-- Data under study follows --

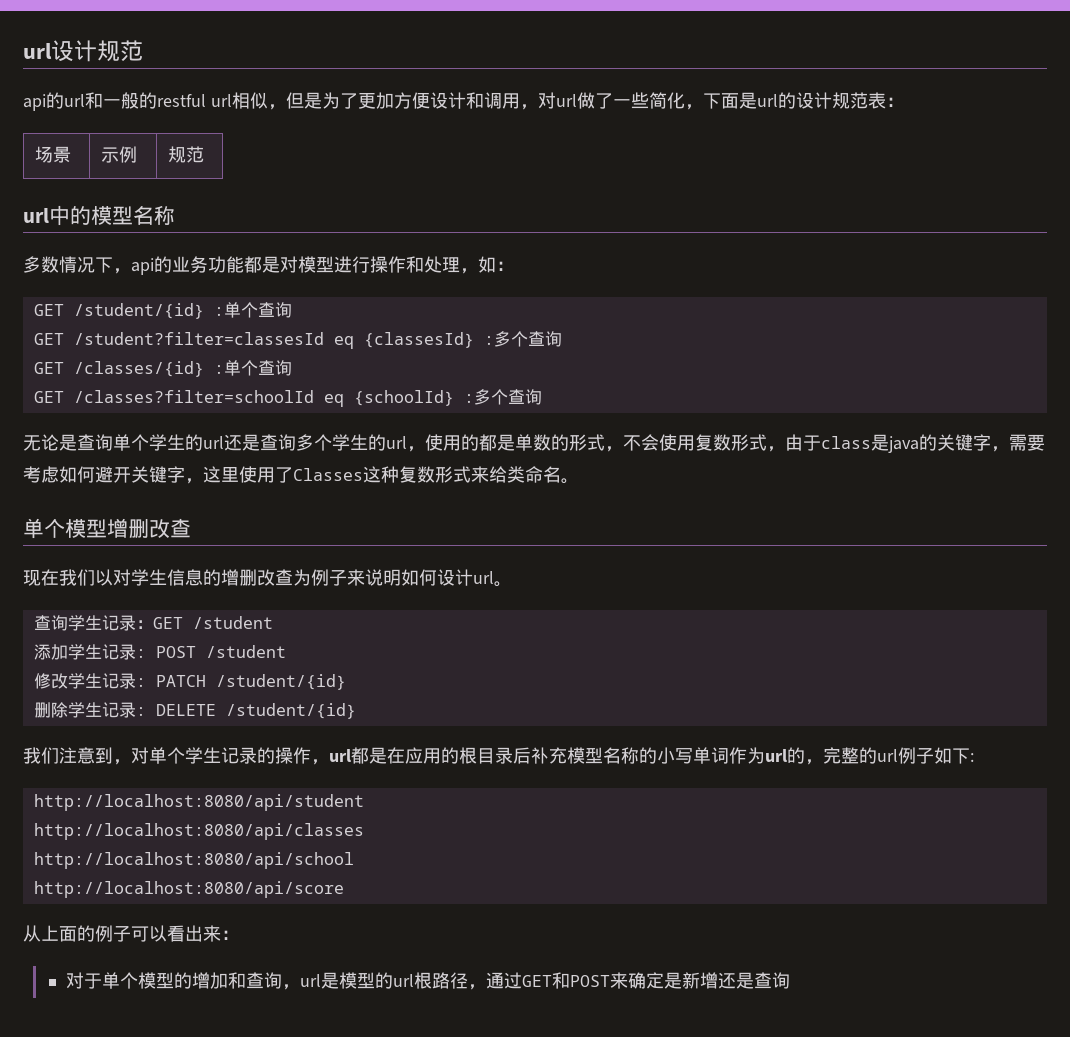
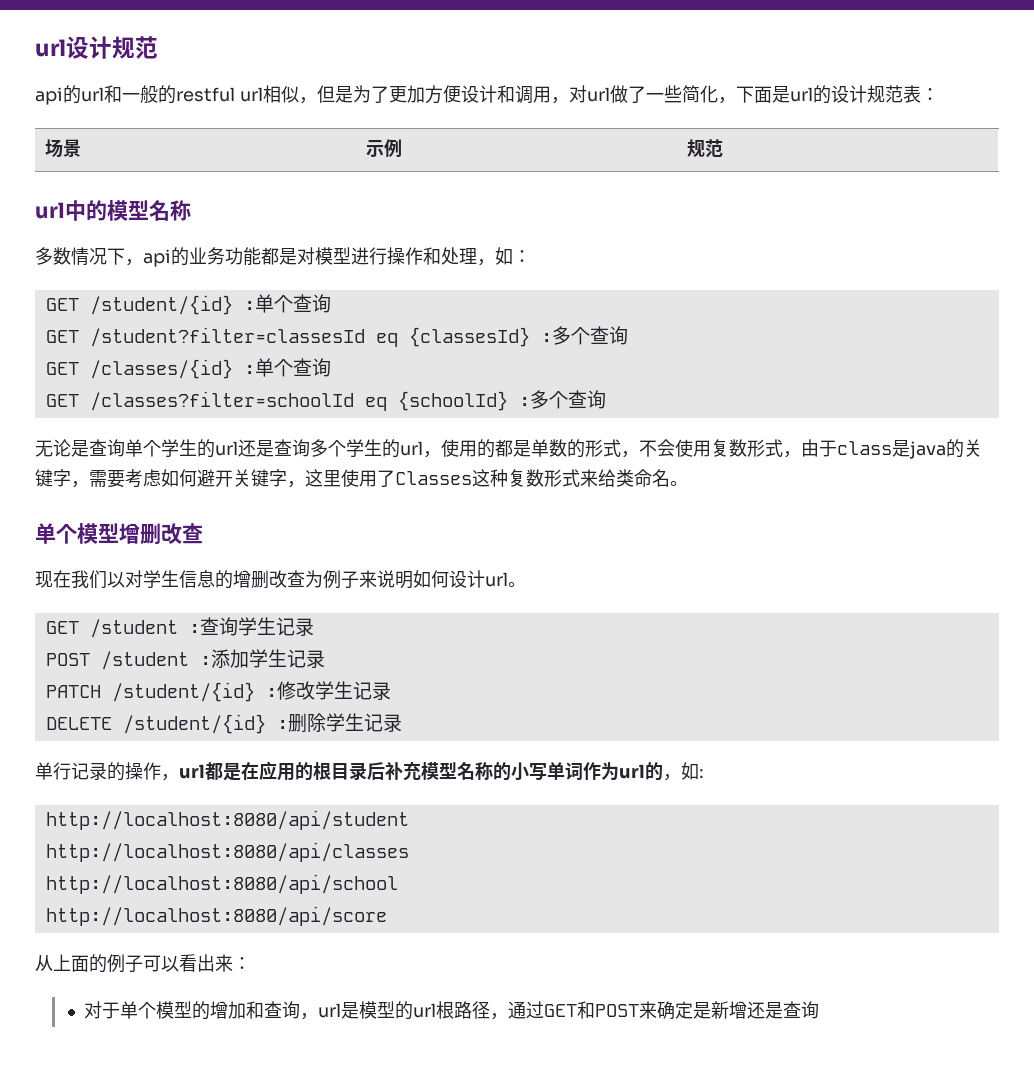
(512, 584) none -> [45,619,200,638] GET /student :
[135,616,273,629] ：GET /student // -> [45,651,211,670] // POST /student :
[135,645,286,658] : POST /student // -> [45,682,277,702] // PATCH /student/{id} :
[135,674,346,690] : PATCH /student/{id} // -> [45,714,288,734] // DELETE /student/{id} :
[135,703,356,719] [23,747,221,765] : DELETE /student/{id} // 我们注意到，对单个学生 -> [35,762,71,780] // 单行
[823,747,970,764] 完整的url例子如下 -> [681,762,699,780] 如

-- Data under study concluded --

- [The problem] Scan the data above for the string "DELETE". Copy every line in which it appears.

- [Response area]
[135,674,346,690] : PATCH /student/{id} // -> [45,714,288,734] // DELETE /student/{id} :
[135,703,356,719] [23,747,221,765] : DELETE /student/{id} // 我们注意到，对单个学生 -> [35,762,71,780] // 单行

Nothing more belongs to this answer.